Wieso sagt er so etwas und küsst mich dann? Macht er das nur, weil ich halb nackt vor ihm stehe? Außerdem hat er mir heute noch von einer Verabredung mit einer Studentin am Samstag erzählt. Schlagartig wird mir bewusst was ich hier eigentlich tue.

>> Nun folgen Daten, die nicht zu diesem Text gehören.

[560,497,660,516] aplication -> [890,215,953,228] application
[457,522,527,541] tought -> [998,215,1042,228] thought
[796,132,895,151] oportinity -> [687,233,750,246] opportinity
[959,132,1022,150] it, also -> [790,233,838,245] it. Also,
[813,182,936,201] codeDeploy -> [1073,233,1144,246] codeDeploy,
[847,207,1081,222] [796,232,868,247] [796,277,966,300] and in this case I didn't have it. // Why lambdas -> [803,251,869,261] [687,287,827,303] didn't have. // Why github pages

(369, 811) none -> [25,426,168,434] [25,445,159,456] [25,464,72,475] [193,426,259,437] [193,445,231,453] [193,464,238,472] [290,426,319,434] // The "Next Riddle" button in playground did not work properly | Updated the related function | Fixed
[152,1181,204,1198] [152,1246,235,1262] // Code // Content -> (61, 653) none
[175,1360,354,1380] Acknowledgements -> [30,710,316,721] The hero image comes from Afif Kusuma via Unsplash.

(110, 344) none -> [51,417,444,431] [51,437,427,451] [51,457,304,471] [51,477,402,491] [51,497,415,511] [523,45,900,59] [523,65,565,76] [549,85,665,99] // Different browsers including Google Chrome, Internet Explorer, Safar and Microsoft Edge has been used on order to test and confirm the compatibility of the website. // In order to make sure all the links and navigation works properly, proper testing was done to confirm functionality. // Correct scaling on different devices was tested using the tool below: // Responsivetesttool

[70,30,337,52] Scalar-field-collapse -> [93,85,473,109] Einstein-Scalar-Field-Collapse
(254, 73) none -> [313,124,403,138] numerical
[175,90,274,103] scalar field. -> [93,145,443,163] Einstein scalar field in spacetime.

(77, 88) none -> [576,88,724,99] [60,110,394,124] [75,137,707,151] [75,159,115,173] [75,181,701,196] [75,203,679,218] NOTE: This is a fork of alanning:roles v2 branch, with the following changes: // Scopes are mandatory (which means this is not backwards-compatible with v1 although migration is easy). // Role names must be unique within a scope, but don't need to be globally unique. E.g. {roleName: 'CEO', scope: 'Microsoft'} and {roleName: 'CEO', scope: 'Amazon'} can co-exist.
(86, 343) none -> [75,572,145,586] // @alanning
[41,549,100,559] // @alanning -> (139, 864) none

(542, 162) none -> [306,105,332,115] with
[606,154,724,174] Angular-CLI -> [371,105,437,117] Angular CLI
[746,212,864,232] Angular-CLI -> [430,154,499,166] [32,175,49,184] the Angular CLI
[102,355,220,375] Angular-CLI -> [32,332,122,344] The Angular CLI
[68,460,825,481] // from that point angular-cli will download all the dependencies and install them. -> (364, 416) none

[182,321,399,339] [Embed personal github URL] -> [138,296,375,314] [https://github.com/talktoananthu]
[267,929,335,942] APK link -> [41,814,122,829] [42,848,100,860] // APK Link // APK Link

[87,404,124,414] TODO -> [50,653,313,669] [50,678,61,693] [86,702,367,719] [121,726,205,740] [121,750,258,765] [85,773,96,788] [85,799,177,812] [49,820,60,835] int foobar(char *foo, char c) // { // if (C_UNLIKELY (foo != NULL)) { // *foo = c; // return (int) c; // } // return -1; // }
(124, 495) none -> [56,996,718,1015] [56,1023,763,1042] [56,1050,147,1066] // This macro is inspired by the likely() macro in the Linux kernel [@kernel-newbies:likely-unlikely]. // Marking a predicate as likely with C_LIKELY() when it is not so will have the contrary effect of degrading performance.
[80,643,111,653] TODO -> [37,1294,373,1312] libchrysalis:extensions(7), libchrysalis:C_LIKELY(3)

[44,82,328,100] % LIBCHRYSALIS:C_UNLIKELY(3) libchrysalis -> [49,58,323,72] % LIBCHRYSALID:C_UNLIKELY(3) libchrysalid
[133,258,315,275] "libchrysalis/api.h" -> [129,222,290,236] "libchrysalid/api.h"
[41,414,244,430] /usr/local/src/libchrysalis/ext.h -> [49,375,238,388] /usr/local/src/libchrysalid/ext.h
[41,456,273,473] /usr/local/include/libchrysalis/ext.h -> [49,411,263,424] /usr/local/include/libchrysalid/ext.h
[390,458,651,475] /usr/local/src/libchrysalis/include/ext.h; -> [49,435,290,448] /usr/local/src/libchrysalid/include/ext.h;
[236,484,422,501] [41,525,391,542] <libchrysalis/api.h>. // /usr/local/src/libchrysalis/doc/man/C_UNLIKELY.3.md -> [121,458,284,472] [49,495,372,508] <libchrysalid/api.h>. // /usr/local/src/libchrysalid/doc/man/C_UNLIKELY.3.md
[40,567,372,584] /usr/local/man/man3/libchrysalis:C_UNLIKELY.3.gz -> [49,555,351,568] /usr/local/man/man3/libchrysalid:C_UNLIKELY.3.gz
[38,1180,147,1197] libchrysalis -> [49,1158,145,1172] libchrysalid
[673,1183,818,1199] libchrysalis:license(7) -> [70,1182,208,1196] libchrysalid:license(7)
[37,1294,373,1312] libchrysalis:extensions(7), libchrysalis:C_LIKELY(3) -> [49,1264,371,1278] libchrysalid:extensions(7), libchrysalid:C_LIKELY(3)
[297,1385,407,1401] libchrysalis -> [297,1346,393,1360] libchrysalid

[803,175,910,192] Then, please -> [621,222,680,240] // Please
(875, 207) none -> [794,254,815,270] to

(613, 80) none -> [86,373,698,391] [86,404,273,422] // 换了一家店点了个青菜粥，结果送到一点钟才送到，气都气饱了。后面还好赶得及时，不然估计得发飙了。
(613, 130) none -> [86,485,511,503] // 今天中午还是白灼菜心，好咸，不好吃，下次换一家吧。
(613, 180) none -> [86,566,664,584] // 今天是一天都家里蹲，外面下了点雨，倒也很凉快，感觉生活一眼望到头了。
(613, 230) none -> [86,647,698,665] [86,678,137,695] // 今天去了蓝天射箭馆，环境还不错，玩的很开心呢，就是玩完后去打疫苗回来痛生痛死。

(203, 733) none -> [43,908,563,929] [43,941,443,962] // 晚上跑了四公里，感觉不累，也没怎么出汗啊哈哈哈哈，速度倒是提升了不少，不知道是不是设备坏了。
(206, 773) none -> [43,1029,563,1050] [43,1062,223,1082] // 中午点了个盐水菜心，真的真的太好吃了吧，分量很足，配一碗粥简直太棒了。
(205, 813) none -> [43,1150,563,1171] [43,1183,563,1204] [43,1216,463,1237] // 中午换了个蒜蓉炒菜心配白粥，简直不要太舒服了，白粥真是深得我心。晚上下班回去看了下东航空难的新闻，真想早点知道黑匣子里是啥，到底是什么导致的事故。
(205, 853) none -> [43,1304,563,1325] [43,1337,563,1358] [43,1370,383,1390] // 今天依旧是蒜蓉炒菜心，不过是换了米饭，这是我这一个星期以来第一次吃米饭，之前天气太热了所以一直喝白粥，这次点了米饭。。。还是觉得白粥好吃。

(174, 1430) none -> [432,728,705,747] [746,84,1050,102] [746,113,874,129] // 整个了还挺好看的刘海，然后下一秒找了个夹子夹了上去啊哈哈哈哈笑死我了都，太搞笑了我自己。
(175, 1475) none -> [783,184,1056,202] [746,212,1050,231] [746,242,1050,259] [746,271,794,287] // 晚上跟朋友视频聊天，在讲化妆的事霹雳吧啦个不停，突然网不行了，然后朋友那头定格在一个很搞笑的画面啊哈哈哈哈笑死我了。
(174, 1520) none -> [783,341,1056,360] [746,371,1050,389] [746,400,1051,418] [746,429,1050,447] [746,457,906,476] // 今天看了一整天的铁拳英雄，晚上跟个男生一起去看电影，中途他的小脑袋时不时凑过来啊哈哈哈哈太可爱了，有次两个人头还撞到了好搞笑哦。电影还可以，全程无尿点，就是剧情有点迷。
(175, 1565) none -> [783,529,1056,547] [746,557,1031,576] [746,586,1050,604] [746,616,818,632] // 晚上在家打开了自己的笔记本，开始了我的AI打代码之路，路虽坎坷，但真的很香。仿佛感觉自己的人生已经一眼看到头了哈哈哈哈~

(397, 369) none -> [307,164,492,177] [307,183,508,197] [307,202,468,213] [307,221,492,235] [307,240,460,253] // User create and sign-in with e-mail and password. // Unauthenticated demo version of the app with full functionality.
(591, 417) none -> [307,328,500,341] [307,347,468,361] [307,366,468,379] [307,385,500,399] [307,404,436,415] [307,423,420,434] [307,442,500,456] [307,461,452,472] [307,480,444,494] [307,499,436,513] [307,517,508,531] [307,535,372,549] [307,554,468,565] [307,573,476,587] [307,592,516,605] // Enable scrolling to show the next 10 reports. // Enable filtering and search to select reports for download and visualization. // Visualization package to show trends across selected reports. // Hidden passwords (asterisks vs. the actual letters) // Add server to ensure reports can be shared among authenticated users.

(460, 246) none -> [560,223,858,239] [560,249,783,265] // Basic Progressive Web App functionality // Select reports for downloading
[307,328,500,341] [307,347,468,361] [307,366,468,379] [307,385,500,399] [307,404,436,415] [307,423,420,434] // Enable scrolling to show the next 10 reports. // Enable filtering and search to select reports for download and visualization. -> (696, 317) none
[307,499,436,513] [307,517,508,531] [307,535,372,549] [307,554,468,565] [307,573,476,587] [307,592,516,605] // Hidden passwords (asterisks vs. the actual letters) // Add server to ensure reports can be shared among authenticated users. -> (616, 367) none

Ich öffne die Augen, stoppe den Kuss und stoße ihn mit einem Mal weg.
„Ich muss weg. Gehst du bitte kurz raus. Ich will mich gerne anziehen..“, meine ich und schaue ihn auffordernd an.
Er seufzt, dreht sich um und geht.
Ich gehe zu meinem eigenen Kleiderhaufen, suche mein Handy und rufe mir ein Taxi.
10 Minuten. Die bekomme ich rum.
Ich ziehe mich an, stelle die Dusche aus und schaue in den Spiegel. Meine Lippen sind gut durchblutet und fast so rot wie meine Haare. Mein Gesicht ist ebenfalls rot, von der Hitze, die der Wasserdampf der Dusche verantwortet.
Mein Taxi müsste eigentlich jeden Augenblick kommen. Ich stürme aus dem Bad in Richtung Haustür.
Darius ist aber schneller und versperrt mir den Weg nach draußen.
„Wo willst du hin?“, fragt er enttäuscht. Weg von dir.
„Zu Jani. Ich muss noch was erledigen. Lass mich durch.“, meine ich nur.
„Wieso?“
„Was sollte das eben?“, kam die Gegenfrage von mir.
Darius fährt sich durch die Haare und dann durch sein Gesicht.
„Keine Ahnung. Es tut mir leid..“ Was, das du mich geküsst hast oder das du meintest, dass du nur mit mir befreundet sein willst?
„Kein Thema. Man sieht sich.“, meine ich stattdessen, schiebe ihn zur Seite und laufe zur Straße. Mein Taxi steht schon bereit. Ich steige ein und gebe meine Adresse an.
Verdammt nochmal wieso muss mir der Kuss auch noch gefallen haben? Das ist doch total schräg und wenn ich nicht gestoppt hätte, wäre ich bestimmt wieder mit ihm in der Kiste gelandet. Das muss endlich aufhören. Du musst dich von ihm fernhalten, Lucy. Komm schon du bist doch nicht verrückt.